> _Required work_
Each line below that contains the word "none" must be copied.

> _Record extracts_
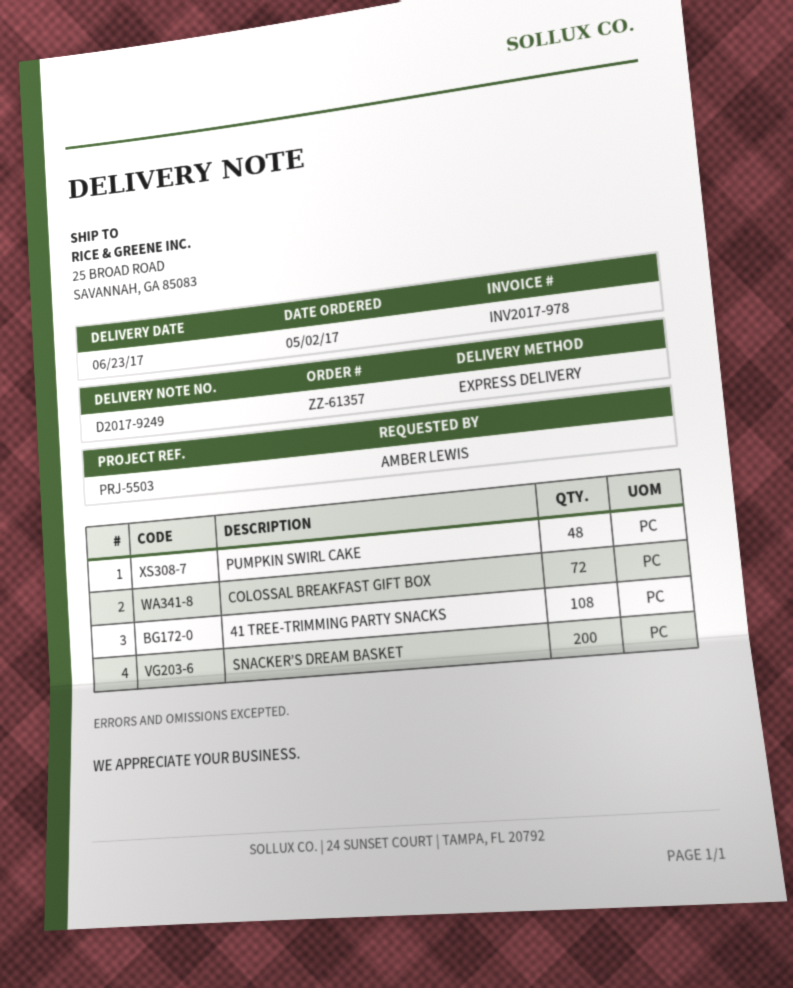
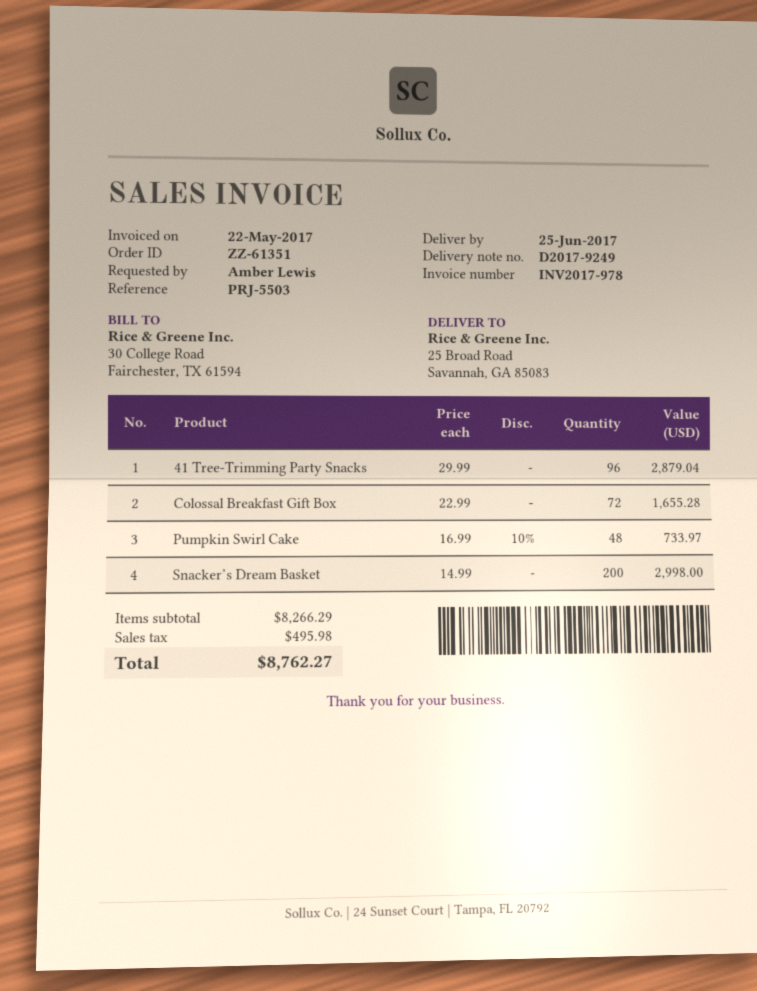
order number: ZZ-61357 -> ZZ-61351
delivery date: 2017-06-23 -> 2017-06-25
41 TREE-TRIMMING PARTY SNACKS: 108 -> 96

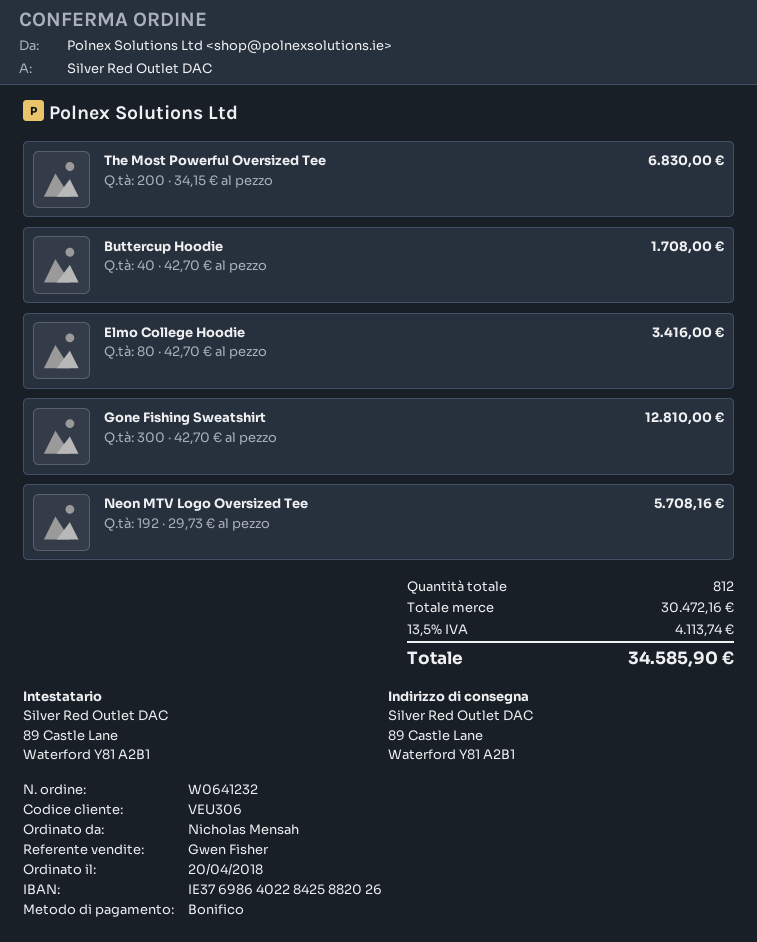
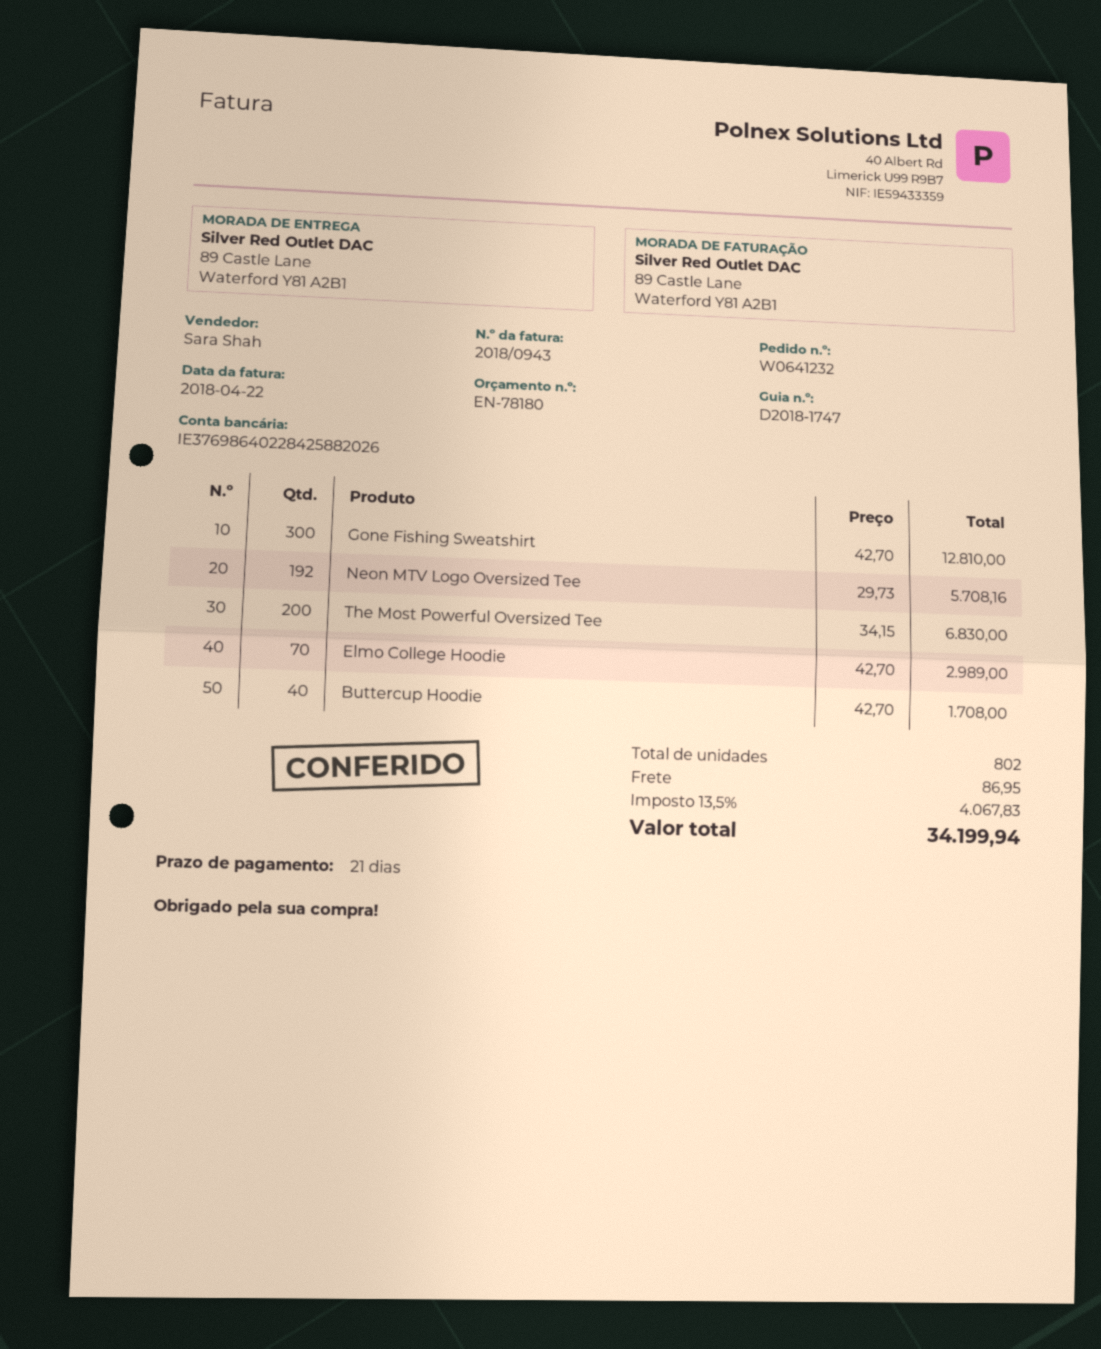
sales rep: Gwen Fisher -> Sara Shah
Elmo College Hoodie: 80 x 42.70 = 3416.00 -> 70 x 42.70 = 2989.00
total quantity: 812 -> 802
shipping: none -> 86.95
tax: 13.5% = 4113.74 -> 13.5% = 4067.83
total: 34585.90 -> 34199.94

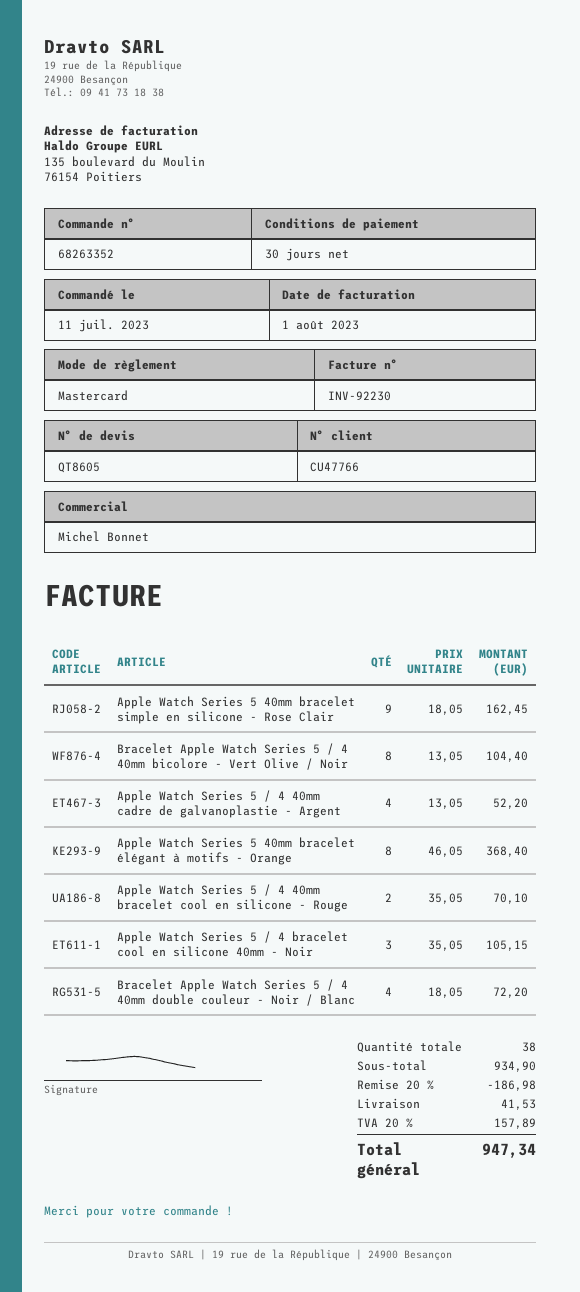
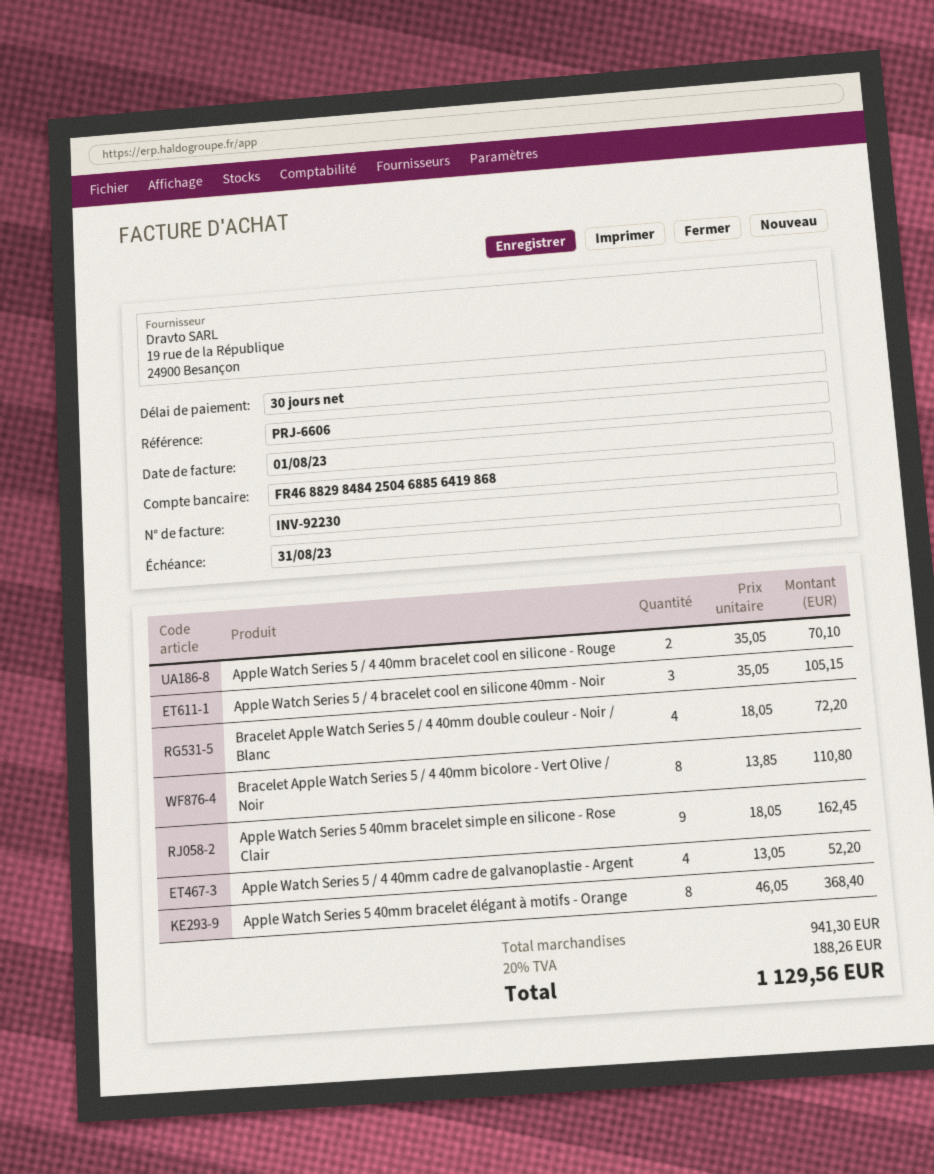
Bracelet Apple Watch Series 5 / 4 40mm bicolore - Vert Olive / Noir: 8 x 13.05 = 104.40 -> 8 x 13.85 = 110.80
subtotal: 934.90 -> 941.30
discount: 20% = 186.98 -> none
shipping: 41.53 -> none
tax: 20% = 157.89 -> 20% = 188.26
total: 947.34 -> 1129.56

> _Response area_
shipping: none -> 86.95
discount: 20% = 186.98 -> none
shipping: 41.53 -> none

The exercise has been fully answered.